After the Great War, a nurse and a damaged soldier become dangerously entangled in this “sensitive, unsettling tale” by the author of A Particular Man (The Independent).
Sometimes love hurts. Sometimes love kills . . .
It’s 1920 and Britain is attempting to move on after World War I. Clementine, who was a nurse on the frontlines and suffered her own losses, is trying to settle back into her comfortable middle-class life as a doctor’s wife. But when she meets Vincent, a man so battered he must wear a mask to hide his scars, a perilous and magnetic attraction develops between them.
As their passion erupts and takes a darker turn, it threatens to spell disaster.
Will either of them ever recover from the lingering horrors of war? And can both of them walk away from their affair unscathed?
“One of the most compelling novels I have read all year.” —Liz Jensen, author of The Uninvited
Praise for Lesley Glaister
“[Glaister] commands respect for writing novels which are not just dark and mysterious but also emotionally satisfying.” —The Times Literary Supplement
“One of Britain’s finest novelists.” —The Sunday Telegraph
Lesley Glaister (b. 1956) is a British novelist, playwright, and teacher of writing, currently working at the University of St Andrews. She is a fellow of the Royal Society of Literature and a member of the Society of Authors.
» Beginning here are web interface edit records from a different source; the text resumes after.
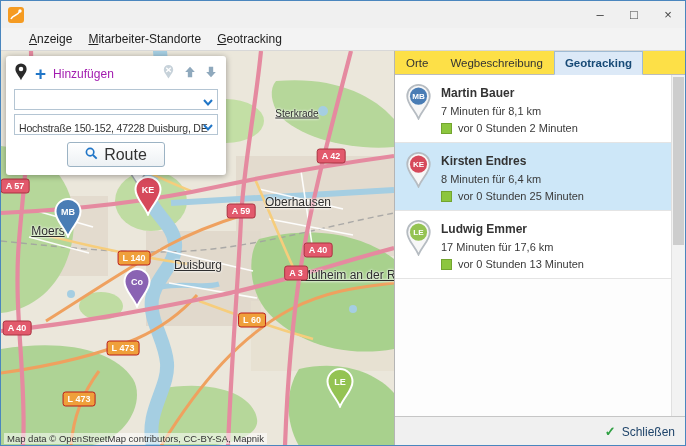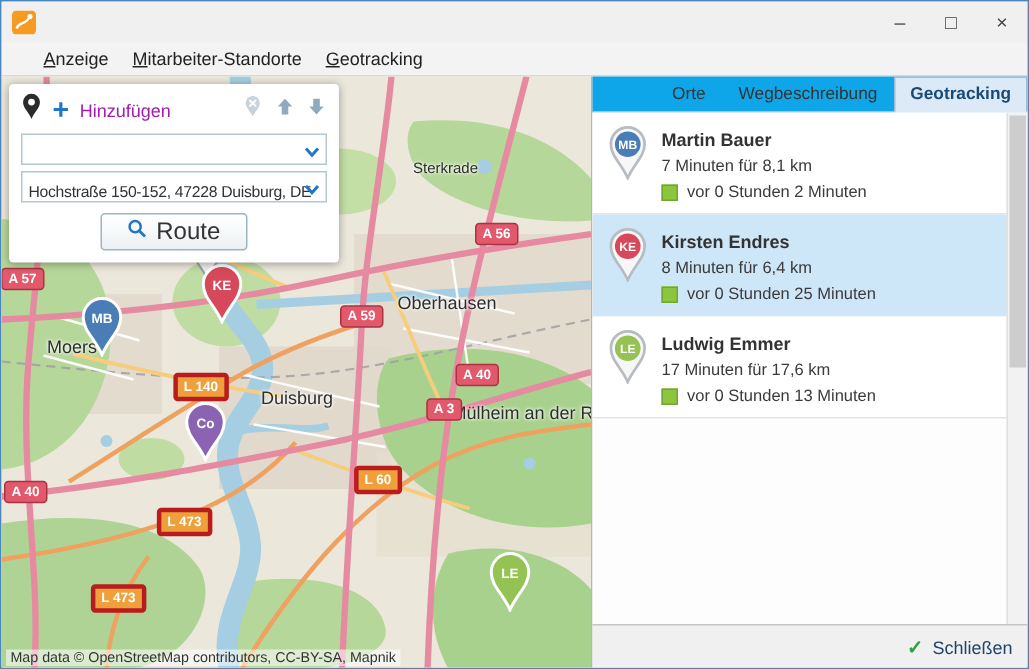--- a/index.html
+++ b/index.html
@@ -39,7 +39,7 @@
   .pin-text{font:bold 9px "Liberation Sans",sans-serif;fill:#ffffff;text-anchor:middle;}
   .attribution{position:absolute;left:3px;bottom:2px;font-size:9.5px;color:#333;background:rgba(255,255,255,.55);padding:0 3px;z-index:25;}
   
-  .tabbar{height:23px;background:#0ea5e9;border-bottom:1px solid #bcbcbc;display:flex;font-size:11.5px;justify-content:flex-end;}
+  .tabbar{height:23px;background:#fde047;border-bottom:1px solid #bcbcbc;display:flex;font-size:11.5px;}
   .tab{padding:0 10px;display:flex;align-items:center;color:#333;cursor:pointer;border:1px solid transparent;}
   .tab.active{background:#dce9f7;color:#174a76;font-weight:bold;border:1px solid #9fbbd4;border-bottom:1px solid #dce9f7;margin-bottom:-1px;}
   .list{flex:1;position:relative;background:#fdfdfd;overflow:hidden;}

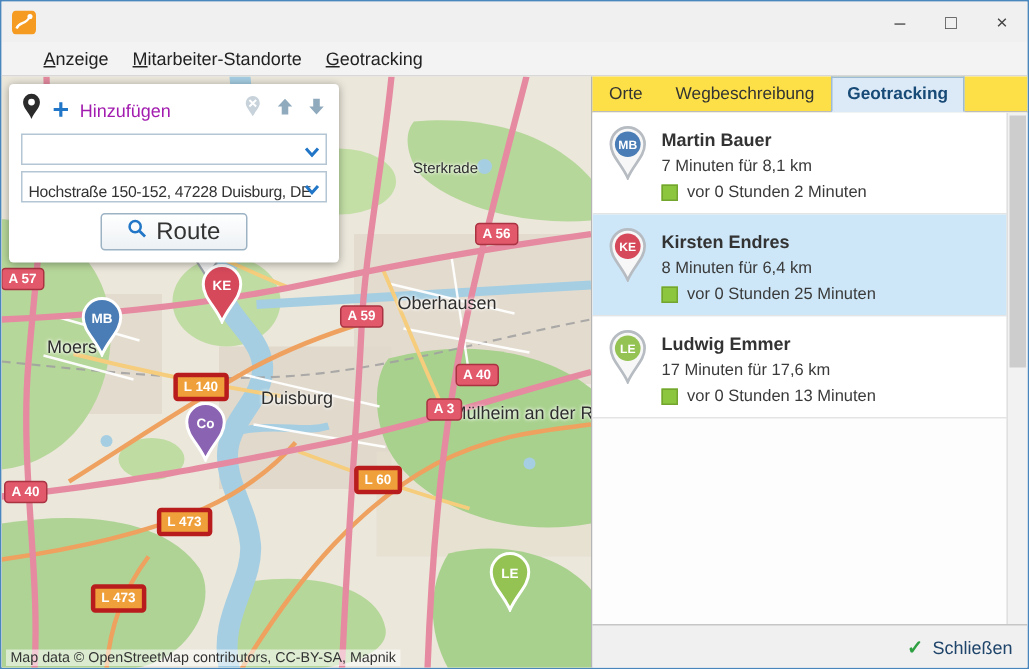--- a/index.html
+++ b/index.html
@@ -32,7 +32,7 @@
   .badge{position:absolute;transform:translate(-50%,-50%);font-size:9px;font-weight:bold;color:#fff;padding:1px 4px;border-radius:3px;z-index:10;white-space:nowrap;line-height:11px;}
   .badge.motorway{background:#e2596c;border:1px solid #a93341;}
   .badge.regional{background:#efa03b;border:3px solid #b91c1c;}
-  .city{position:absolute;transform:translate(-50%,-50%);font-size:12px;color:#2e2e2e;z-index:5;white-space:nowrap;text-shadow:0 0 2px #fff,0 0 3px #fff;}
+  .city{position:absolute;transform:translate(-50%,-50%);font-size:12px;color:#2e2e2e;z-index:5;white-space:nowrap;text-shadow:0 0 2px #fff,0 0 3px #fff;text-decoration:underline;}
   .city.small{font-size:10px;}
   .city.left-anchor{transform:translate(0,-50%);}
   .map-pin{position:absolute;z-index:20;cursor:pointer;}

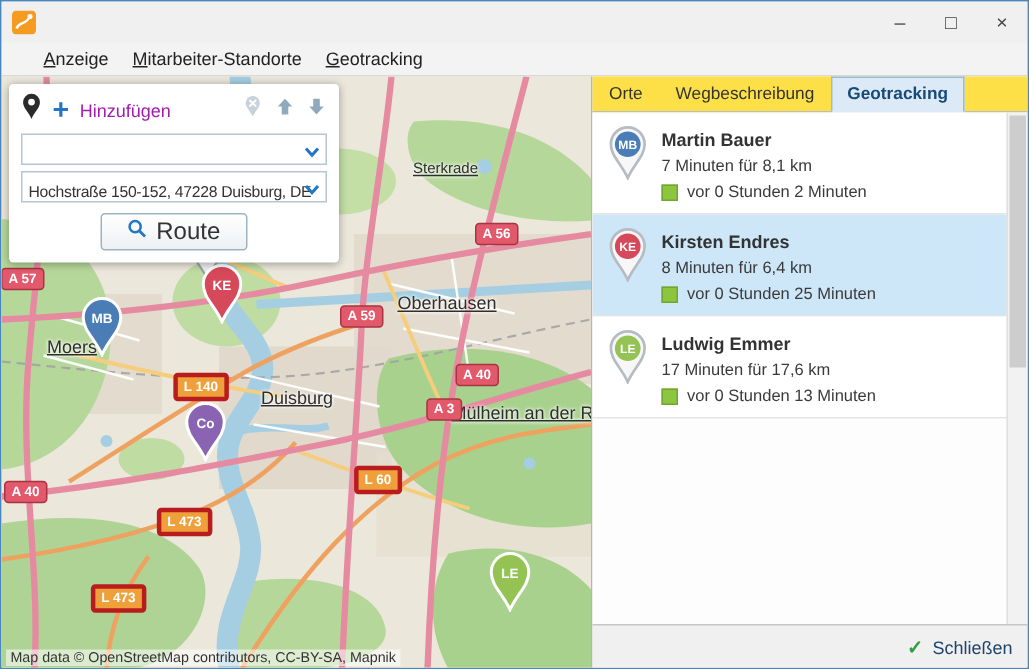--- a/index.html
+++ b/index.html
@@ -149,7 +149,7 @@
       </svg>
 
       <span class="badge motorway" style="left:14px;top:135px">A 57</span>
-      <span class="badge motorway" style="left:330px;top:105px">A 56</span>
+      <span class="badge motorway" style="left:330px;top:105px">A 42</span>
       <span class="badge motorway" style="left:240px;top:160px">A 59</span>
       <span class="badge motorway" style="left:317px;top:199px">A 40</span>
       <span class="badge motorway" style="left:295px;top:222px">A 3</span>

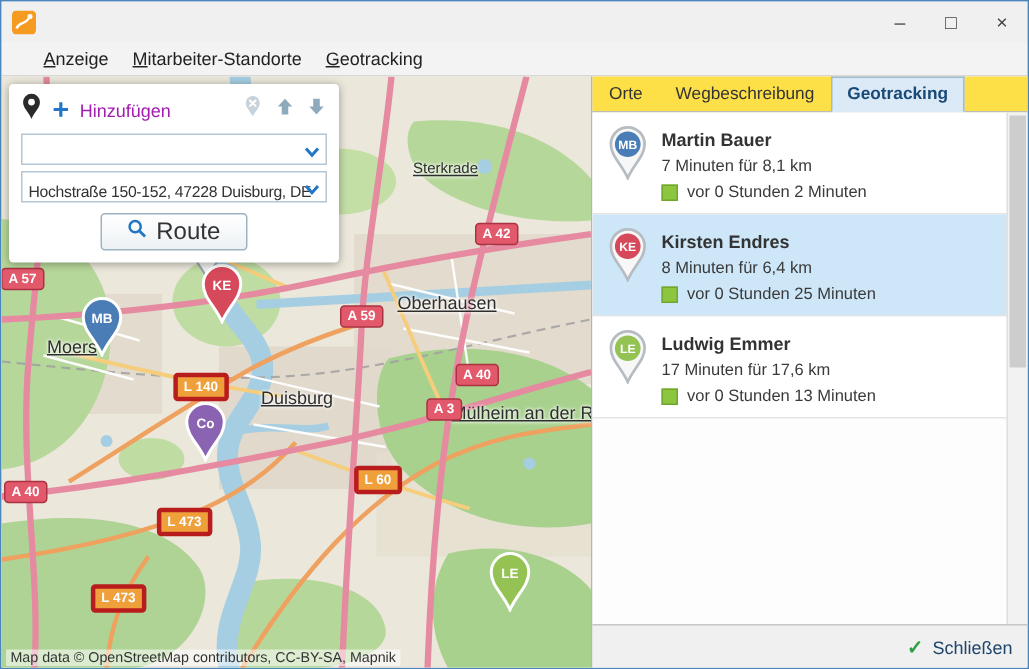--- a/index.html
+++ b/index.html
@@ -31,7 +31,7 @@
   
   .badge{position:absolute;transform:translate(-50%,-50%);font-size:9px;font-weight:bold;color:#fff;padding:1px 4px;border-radius:3px;z-index:10;white-space:nowrap;line-height:11px;}
   .badge.motorway{background:#e2596c;border:1px solid #a93341;}
-  .badge.regional{background:#efa03b;border:3px solid #b91c1c;}
+  .badge.regional{background:#efa03b;border:1px solid #b91c1c;}
   .city{position:absolute;transform:translate(-50%,-50%);font-size:12px;color:#2e2e2e;z-index:5;white-space:nowrap;text-shadow:0 0 2px #fff,0 0 3px #fff;text-decoration:underline;}
   .city.small{font-size:10px;}
   .city.left-anchor{transform:translate(0,-50%);}

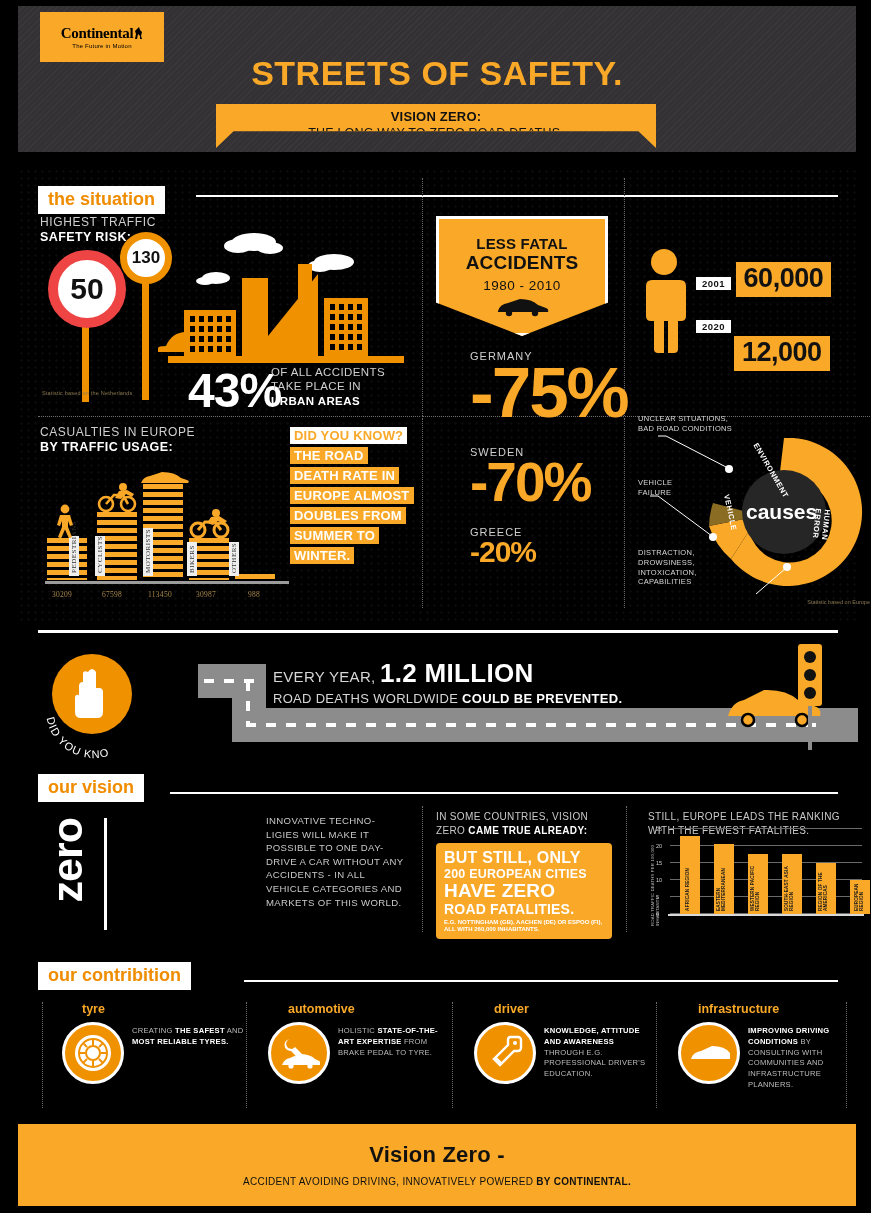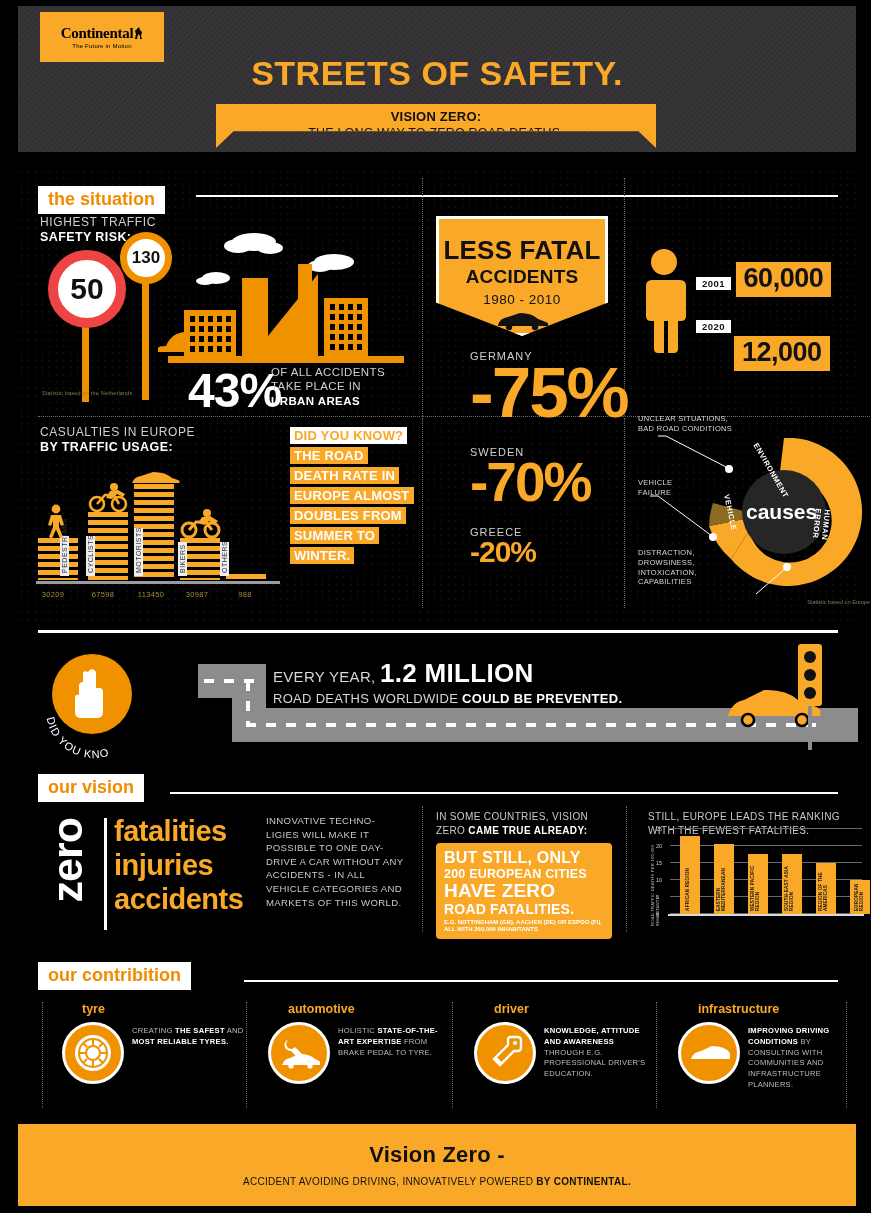--- a/index.html
+++ b/index.html
@@ -85,7 +85,7 @@
     clip-path: polygon(0 0,100% 0,100% 72%,50% 100%,0 72%);
     text-align:center; color:#111;
   }
-  .badge-l1 { font-size:26px; font-weight:bold; margin-top:16px; letter-spacing:.2px;}
+  .badge-l1 { font-size:15px; font-weight:bold; margin-top:16px; letter-spacing:.2px;}
   .badge-l2 { font-size:19px; font-weight:bold; letter-spacing:.2px;}
   .badge-yrs { font-size:13.5px; margin-top:4px; letter-spacing:.5px;}
 

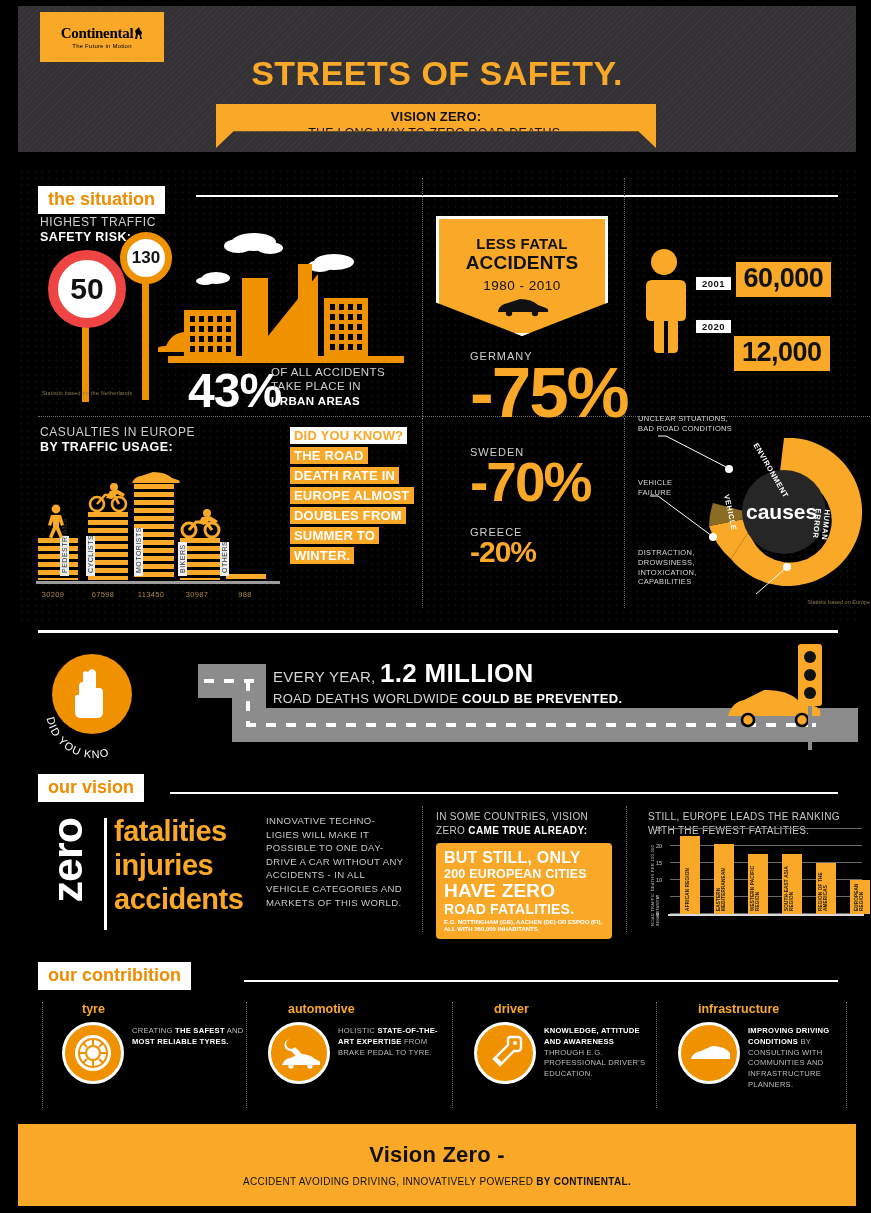--- a/index.html
+++ b/index.html
@@ -100,7 +100,7 @@
 
   
   .cas { position:absolute; left:22px; top:258px; width:250px; }
-  .cas-chart { position:absolute; left:12px; top:300px; width:250px; height:130px;}
+  .cas-chart { position:absolute; left:21px; top:300px; width:250px; height:130px;font-family:Liberation Serif, serif;}
   .cbar { position:absolute; bottom:18px; width:40px;
      background-image: repeating-linear-gradient(to bottom, #f9a828 0 5px, #000 5px 8px);
      background-color:#f9a828;}

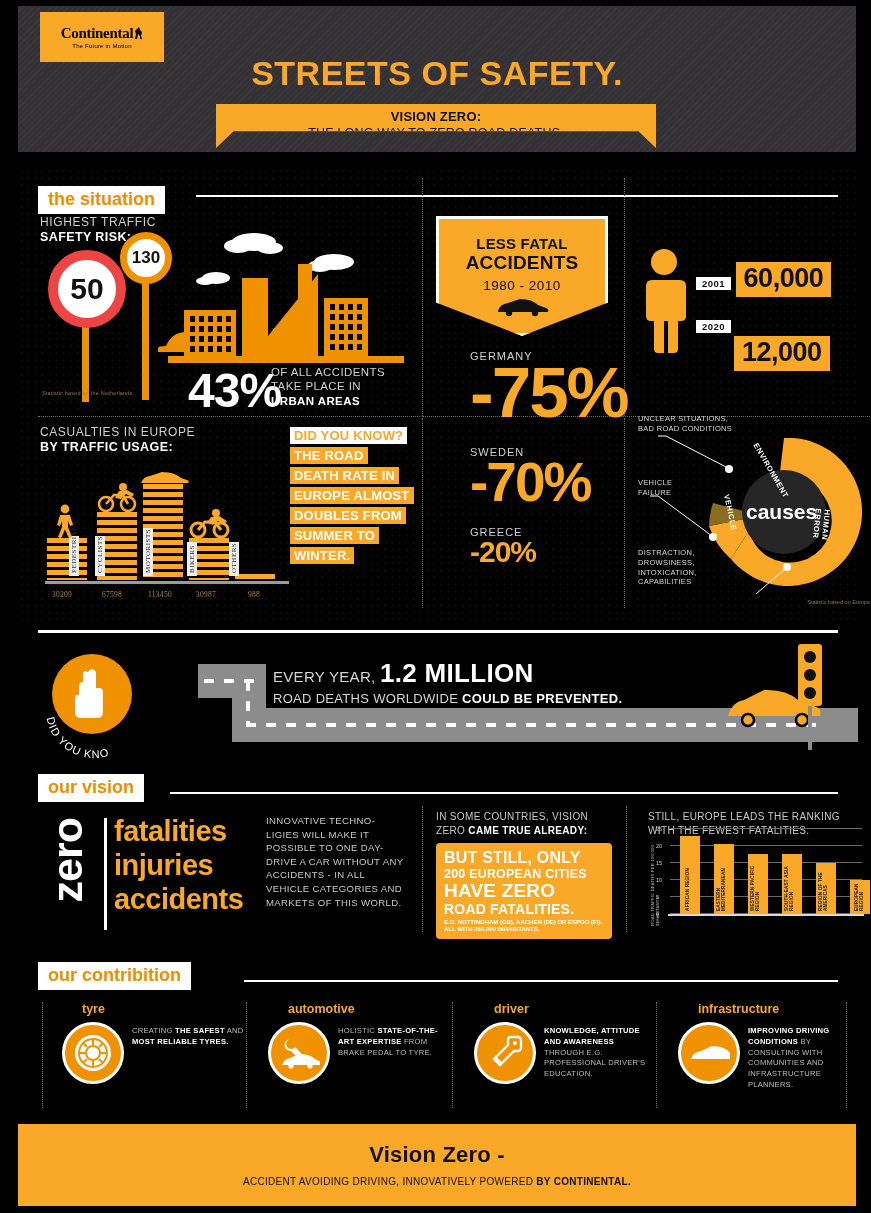--- a/index.html
+++ b/index.html
@@ -467,11 +467,6 @@
 
     <div class="zero-word">zero</div>
     <div class="zero-div"></div>
-    <div class="fia">
-      <div>fatalities</div>
-      <div>injuries</div>
-      <div>accidents</div>
-    </div>
 
     <div class="vcol" style="left:248px; top:44px; width:140px;">INNOVATIVE TECHNO-LIGIES WILL MAKE IT POSSIBLE TO ONE DAY-DRIVE A CAR WITHOUT ANY ACCIDENTS - IN ALL VEHICLE CATEGORIES AND MARKETS OF THIS WORLD.</div>
     <div class="vdiv" style="left:404px; top:36px; height:126px;"></div>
Her first novel, Honour Thy Father, was published in 1990 and received both a Somerset Maugham Award and a Betty Trask Award. Glaister became known for her darkly humorous works and has been dubbed the Queen of Domestic Gothic. Glaister was named Yorkshire Author of the Year in 1998 for her novel Easy Peasy, which was shortlisted for the Guardian Fiction Award in 1998. Now You See Me was shortlisted for the Orange Prize for Fiction in 2002. Glaister lives in Edinburgh, Scotland, with her husband, author Andrew Greig.